電話口の声はくぐもっていて、いつもよりほんの少しだけ低いように聞こえる。

多分外にいるのだろう、遠くの方から街中の雑踏の音も聞こえてきた。



「うん、そうだよ。黒瀬くん、仕事の方はもう終わったの?」

「ついさっき片付いたんだ。此処から会いに行くには時間がかかりそうだから、せめて電話で一緒に年越しできたらなって」

「……そっか。ありがとう」



きっと、急いで仕事を終わらせてくれたんだろうな。

黒瀬くんの気遣いを嬉しく思いながら、黒瀬くんに今日は何をしていたのかと聞かれて、先ほどまで友人と忘年会をしていたことや、今はテレビを観てのんびりしていたことを話す。



「黒瀬くんは、今外だよね?」

「うん。
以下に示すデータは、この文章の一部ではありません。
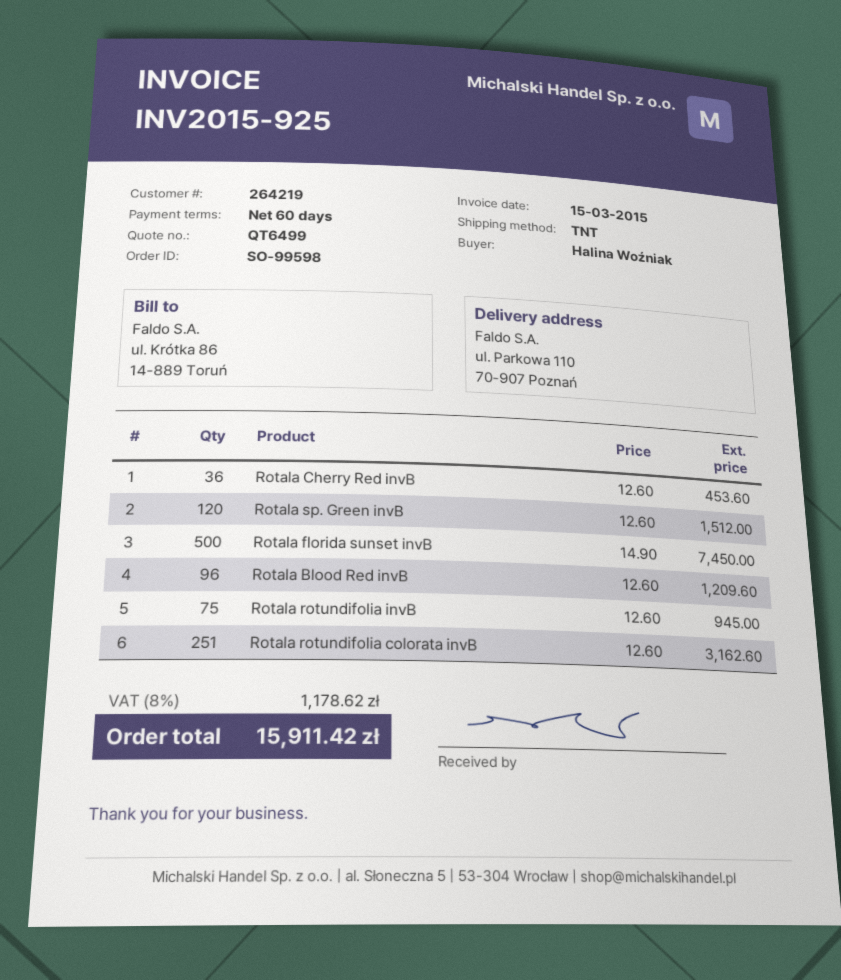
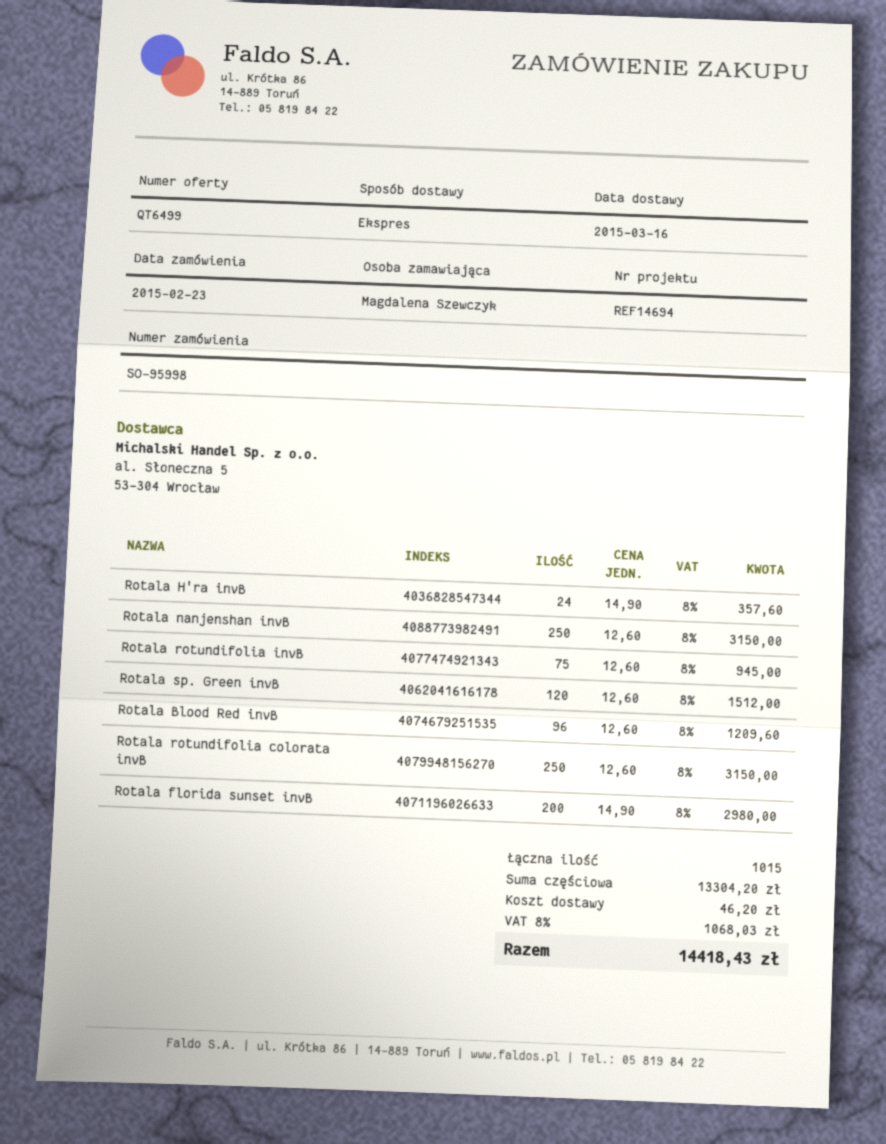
order number: SO-99598 -> SO-95998
ordered by: Halina Woźniak -> Magdalena Szewczyk
shipping method: TNT -> express
Rotala Cherry Red invB: 36 x 12.60 = 453.60 -> none
Rotala florida sunset invB: 500 x 14.90 = 7450.00 -> 200 x 14.90 = 2980.00
Rotala rotundifolia colorata invB: 251 x 12.60 = 3162.60 -> 250 x 12.60 = 3150.00
Rotala H'ra invB: none -> 24 x 14.90 = 357.60
Rotala nanjenshan invB: none -> 250 x 12.60 = 3150.00
shipping: none -> 46.20
tax: 8% = 1178.62 -> 8% = 1068.03
total: 15911.42 -> 14418.43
めちゃくちゃ寒いよ。雪も降ってきたし」

「……風邪ひかないように、帰ったら身体をあっためてね」

「百合子さんが家まできてあっためてくれてもいいんだけどね」

「……」

「冗談だよ」



――何だ、冗談だったんだ。本気に捉えてしまうところだった。


何か温かいものでも作って待っていようかな、なんて考えていたけど、黒瀬くんは仕事で疲れているだろうし、早く休みたいよね。

私がいたら、気を遣ってゆっくりできないだろうし。